Impact: The potential consequences of this group's activities include credential compromise, unauthorized access to IoT devices (particularly security cameras), and network penetration. We have not confirmed real-world success deploying this capability.
Case Study: Recruitment Fraud Campaign: Real-Time Language Sanitization for Scamming
We identified and banned an actor conducting recruitment fraud targeting job seekers primarily in Eastern European countries. This campaign demonstrates how threat actors are using AI for real-time language sanitization to make their scams more convincing.
Actor Profile: This operation demonstrated moderately sophisticated social engineering techniques, impersonating hiring managers from legitimate companies to establish credibility.
Tactics and Techniques: The actor used Claude primarily to enhance their fraudulent communications:
- Requesting language refinement to improve the professionalism of their communications
- Developing more convincing recruitment narratives
- Creating interview questions and scenarios
- Formatting messages to appear more legitimate
In one notable pattern, the operators would submit poorly written text in non-native English and ask Claude to adjust the text as if written by a native english speaker - effectively laundering their communications to appear more polished.

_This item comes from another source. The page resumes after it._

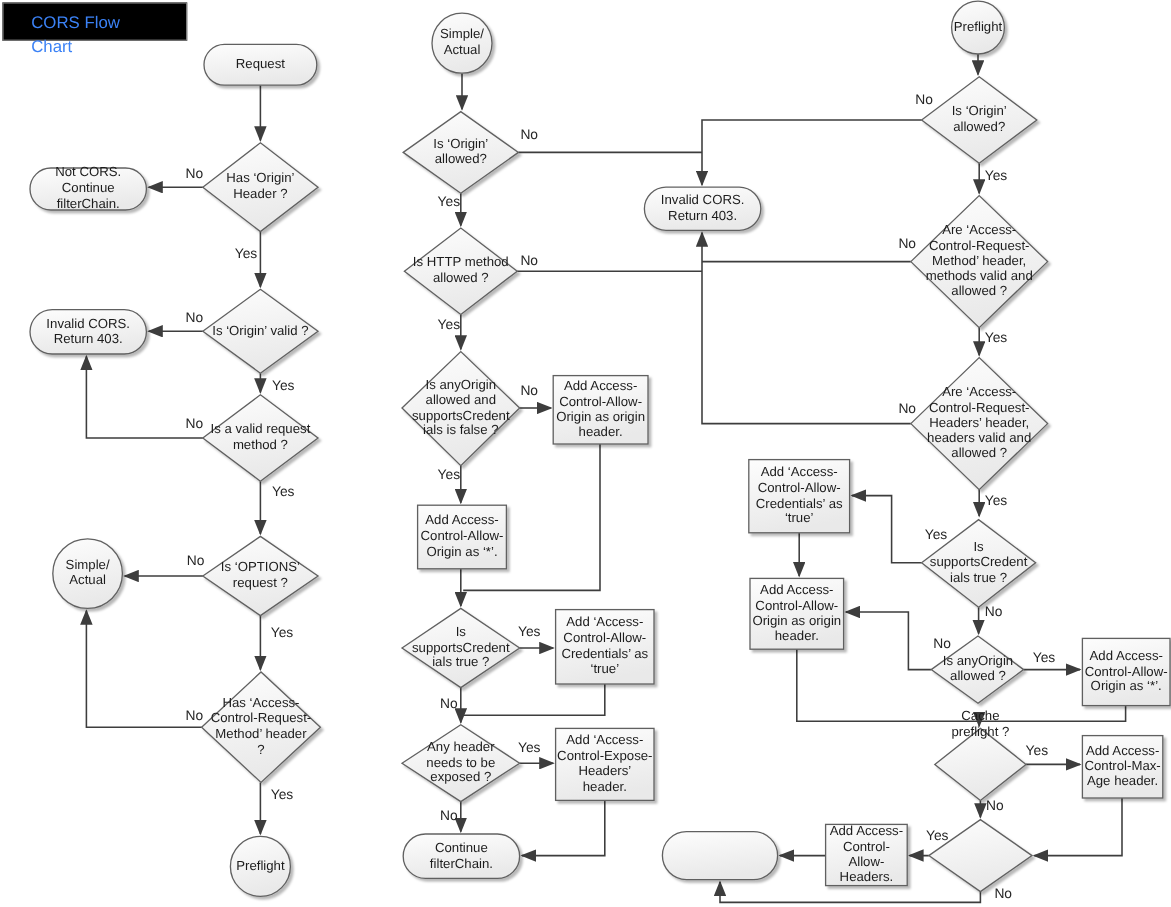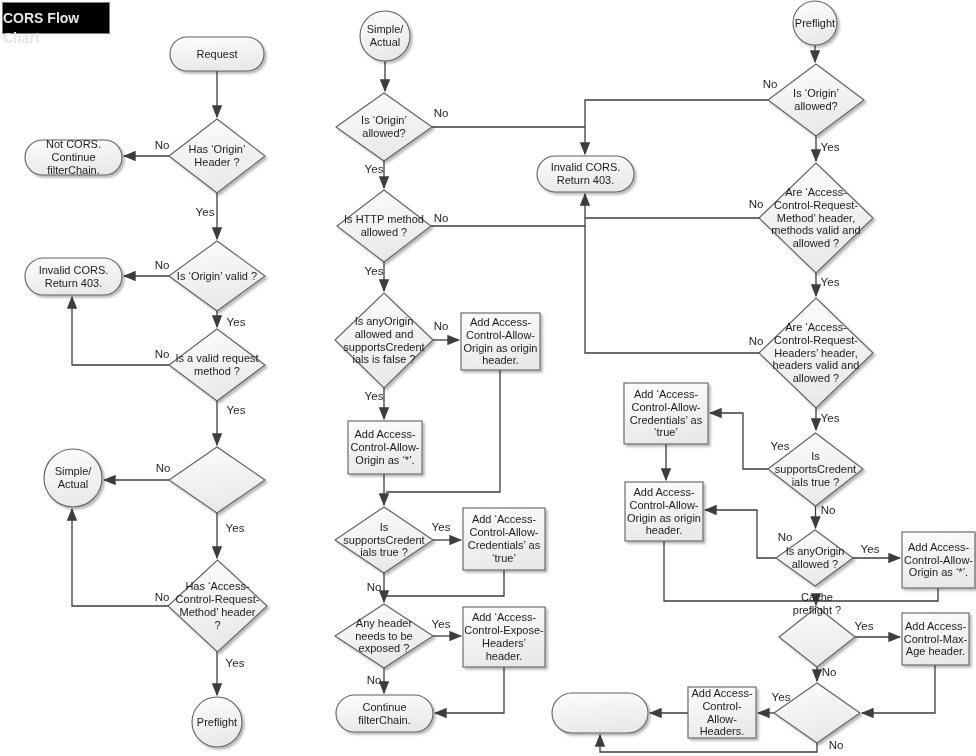"CORS Flow Chart" .title { color: #e5e5e5 -> #3b82f6; font-weight: bold -> none; padding: 5px 0 -> 5px 23px }
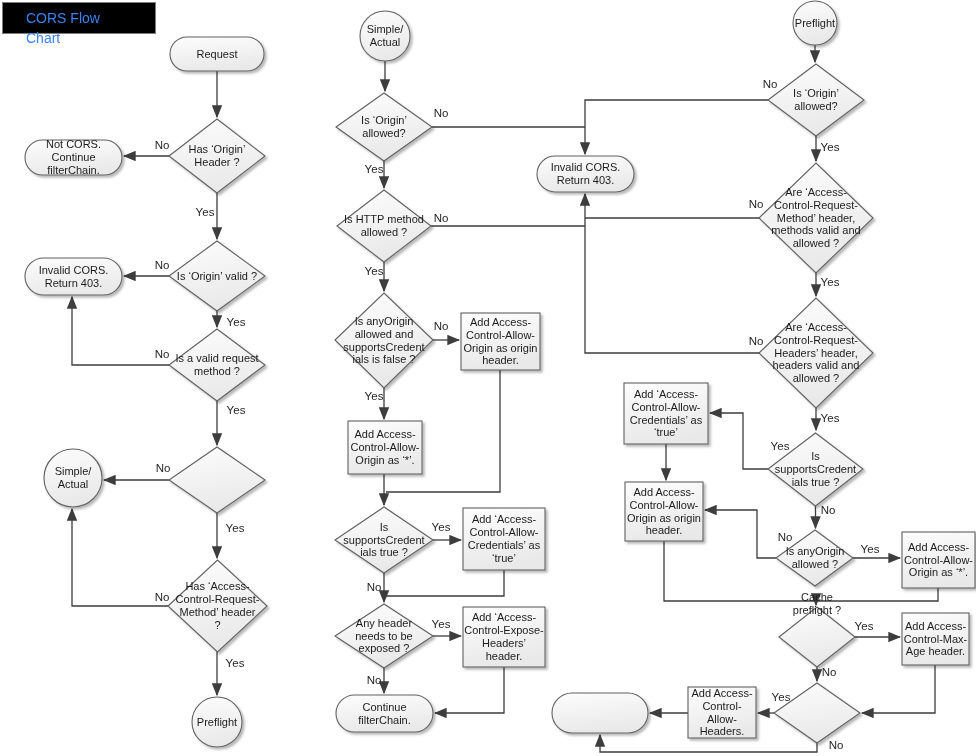"Is ‘OPTIONS’" div.nlabel { html: none -> <div>Is ‘OPTIONS’ request ?</div> }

This real-time language sanitization improves the perceived legitimacy of their communications.
Impact: While the operation attempted to compromise personal information from job applicants, we have not confirmed successful instances of scams from this operation.

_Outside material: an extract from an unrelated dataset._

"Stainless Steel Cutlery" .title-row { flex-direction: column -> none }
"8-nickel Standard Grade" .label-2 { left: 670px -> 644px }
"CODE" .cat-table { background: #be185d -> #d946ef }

Case Study: Novice Threat Actor Enabled to Create Malware
We identified and banned a novice actor leveraging Claude to improve their technical capabilities and develop malicious tools beyond their actual skill level.

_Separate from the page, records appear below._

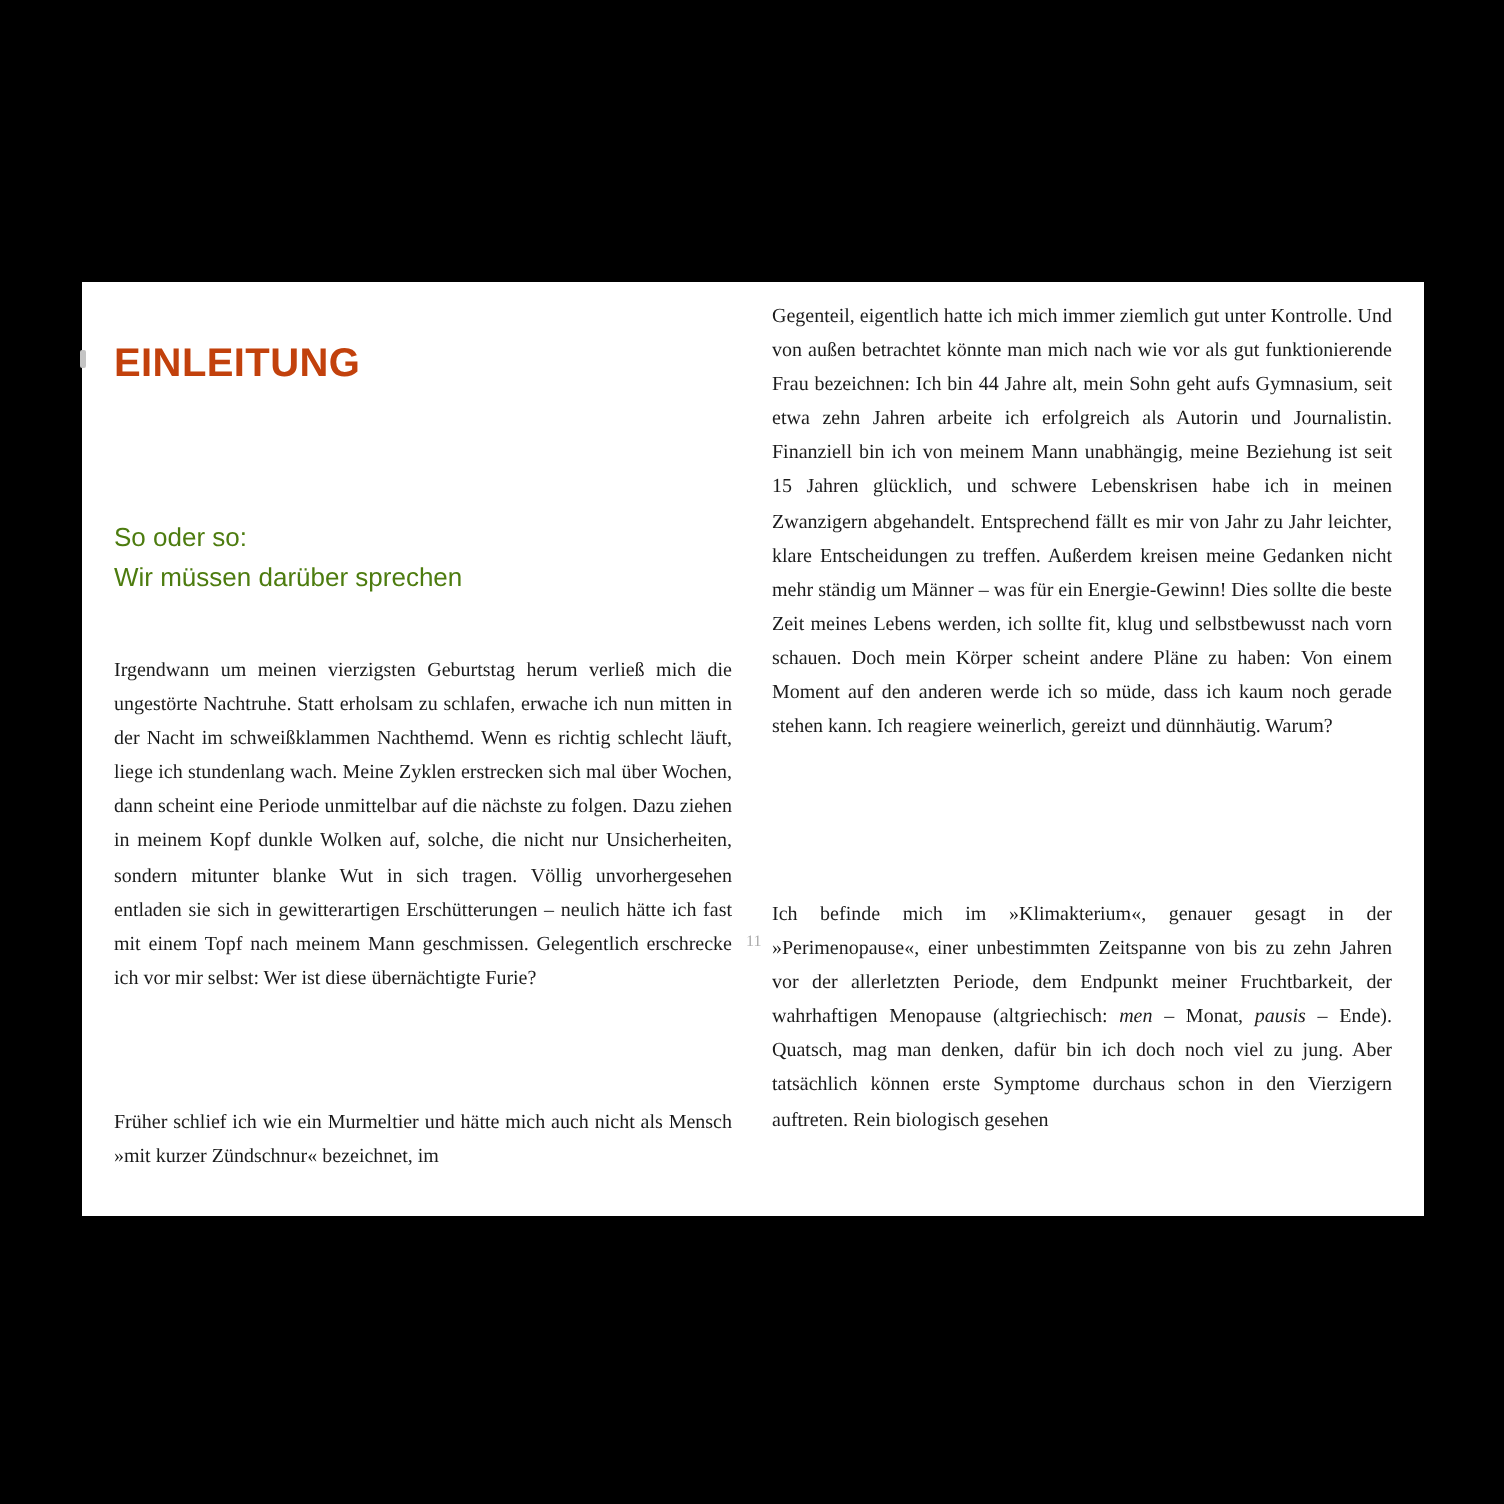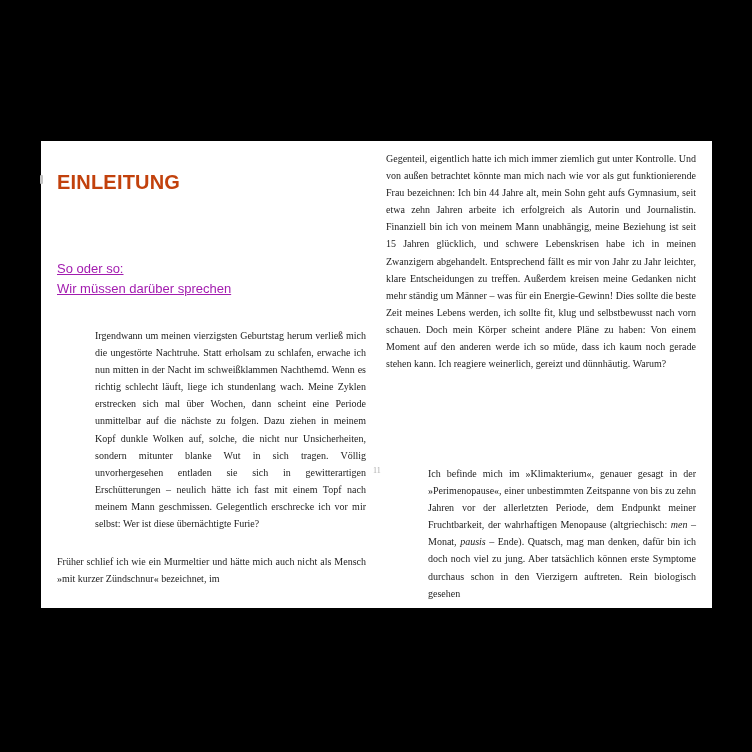"So oder so:" .chapter-subtitle { color: #a21caf -> #4d7c0f; text-decoration: underline -> none }
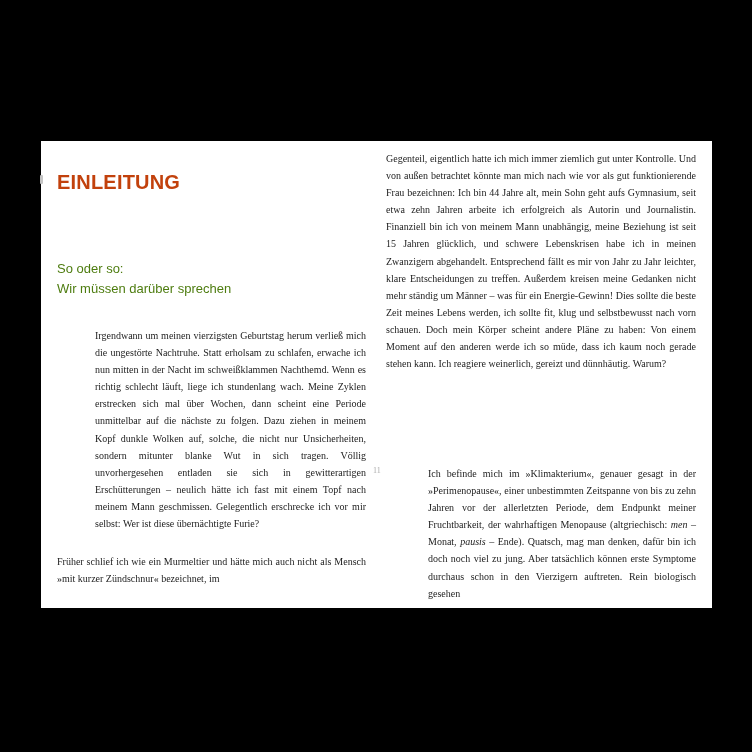"Irgendwann um meinen vierzigsten" .lp1 { margin-left: 38px -> none }
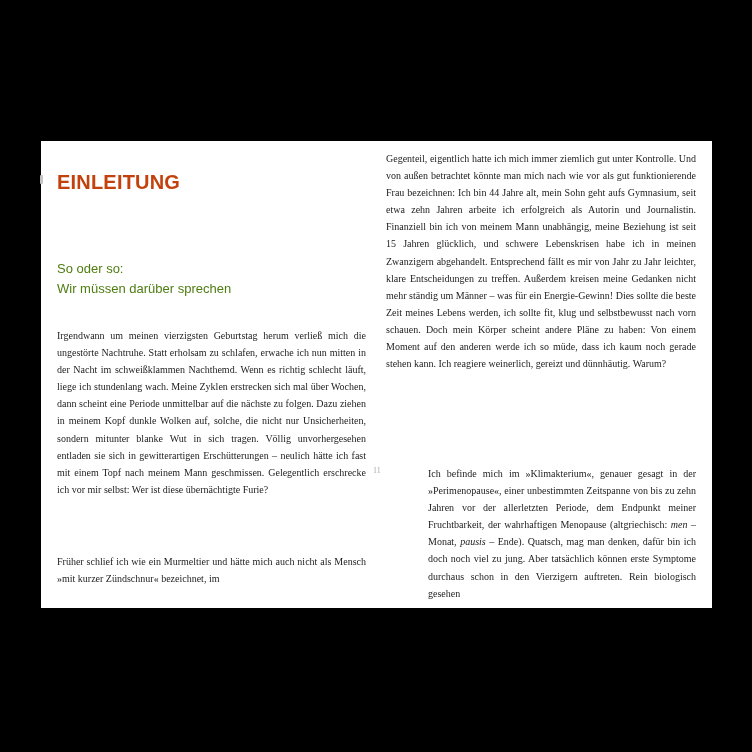"Ich befinde mich im »Klimakterium«," .rp2 { margin-left: 42px -> none; top: 324px -> 308px }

Actor Profile: This actor demonstrated limited formal coding skills but used AI to rapidly expand their capabilities, developing tools for doxing and remote access.
Technical Evolution: We observed this actor evolve from simple scripts to sophisticated systems with the aid of Claude.
- Their open source toolkit evolved from basic functionality (likely obtained off-the-shelf) to an advanced suite that included facial recognition and dark web scanning.
- Their malware builder evolved from a simple batch script generator to a comprehensive graphical user interface for generating undetectable malicious payloads, with particular emphasis on evading security controls and maintaining persistent access to compromised systems.
Impact: This case illustrates how AI can potentially flatten the learning curve for malicious actors, allowing individuals with limited technical knowledge to develop sophisticated tools and potentially accelerate their progression from low-level activities to more serious cybercriminal endeavors. We have not confirmed real world deployment of this malware.
Next Steps
As we continue to develop and deploy powerful AI systems, we remain committed to preventing their misuse while preserving their tremendous potential for beneficial applications. This requires continuous innovation in our safety approaches and close collaboration with the broader security and safety community.
In all the above mentioned cases we banned the accounts associated with the violative activity. In addition we are always improving our detecting methods to detect adversarial use of our models, each case of abuse described fed into our broader set of controls to prevent and more quickly detect and prevent adversarial use of our models.
We hope this report provides insights our industry, governments, and the wider research community can use to strengthen the AI industry’s collective defenses against online abuses.